Joe Biden vient d'autoriser l'Ukraine à utiliser des missiles américains à longue portée ATACMS pour frapper la Russie en profondeur. Quels sont ces missiles ?

Léo Péria-Peigné : L'ATACMS est un missile semi-balistique sol-sol. Il peut être lancé par un lance-roquettes multiple à roue comme le HIMARS ou à chenille comme le MLRS, des modèles fournis par les Occidentaux à l'Ukraine. Celle-ci a reçu des ATACMS d'une portée de 150 kilomètres avec une charge à sous-munitions et peut être aussi une version qui porte encore plus loin. Ces charges antipersonnel et anti-blindé contiennent plusieurs centaines de petites bombes qui viennent frapper le sol. 
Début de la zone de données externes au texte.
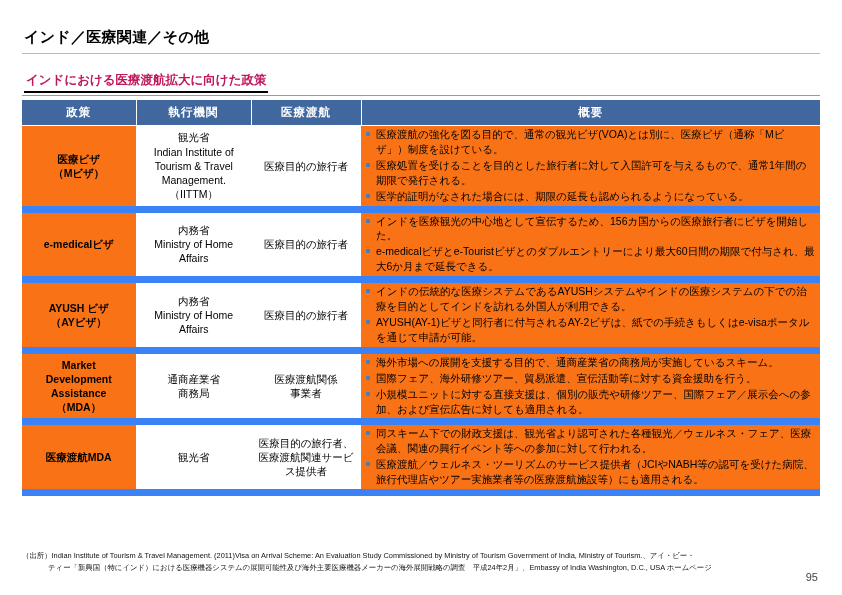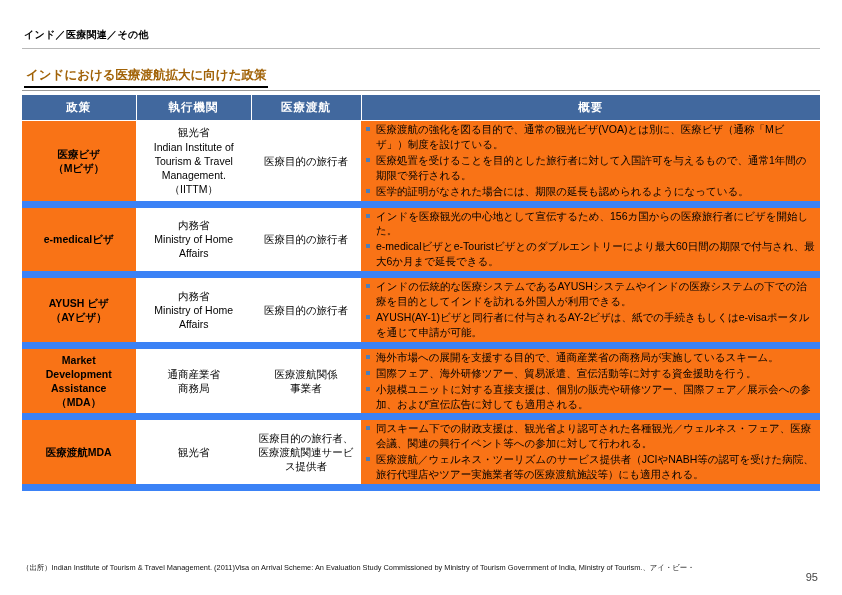"インド／医療関連／その他" .eyebrow { font-size: 10px -> 15px }
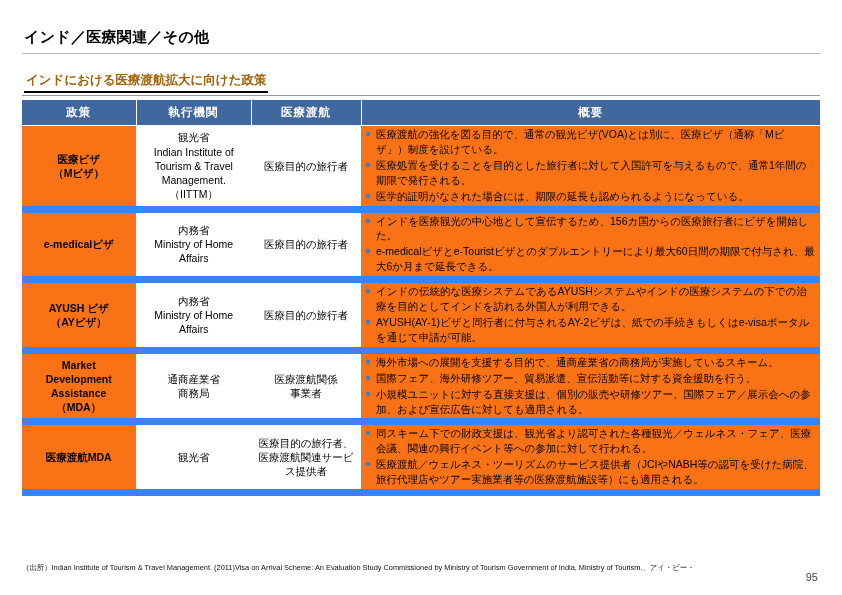"インドにおける医療渡航拡大に向けた政策" .section-heading { color: #a16207 -> #be185d }
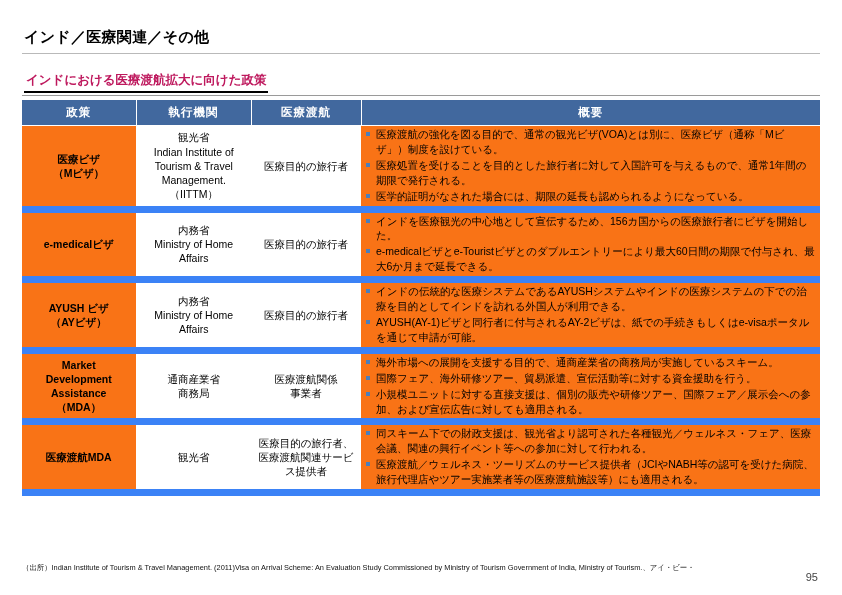"ティー「新興国（特にインド）における医療機器システムの展開可能性及び海外主要医療" span.src-line2 { html: none -> <span>ティー「新興国（特にインド）における医療機器システムの展開可能性及び海外主要医療機器メーカーの海外展開戦略の調査 平成24年2月」、Embassy of India Washington, D.C., USA ホームページ</span> }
Comment les Ukrainiens pourraient-ils les utiliser ?

Léo Péria-Peigné : Jusqu'ici, leur usage était réservé à des cibles se trouvant soit sur le territoire ukrainien occupé, soit à proximité immédiate du front. Les Ukrainiens ne pouvaient pas en exploiter toute la portée à l’intérieur du territoire russe. Dorénavant, ils pourraient les utiliser, selon les médias américains, dans la région de Koursk où des soldats nord-coréens sont venus participer à la contre-offensive russe.

L'Ukraine se trouve en difficulté actuellement sur le front. Les "nouvelles" armes occidentales comme les ATACMS ne lui sont-elles pas livrées un peu trop tard ?

Héloïse Fayet : Depuis l’invasion de février 2022, il y a une peur de l’escalade conventionnelle, éventuellement nucléaire, avec la livraison de nouveaux armements. Mais dans le cas présent, comme c’est la Russie qui escalade en premier avec le recours à des soldats nord-coréens, les Américains peuvent répondre qu’il s’agit d’une réponse à une escalade russe. Cette livraison intervient cependant très tard.

Est-ce que cette autorisation va s'appliquer à d'autre matériel comme les missiles air-sol français Scalp ?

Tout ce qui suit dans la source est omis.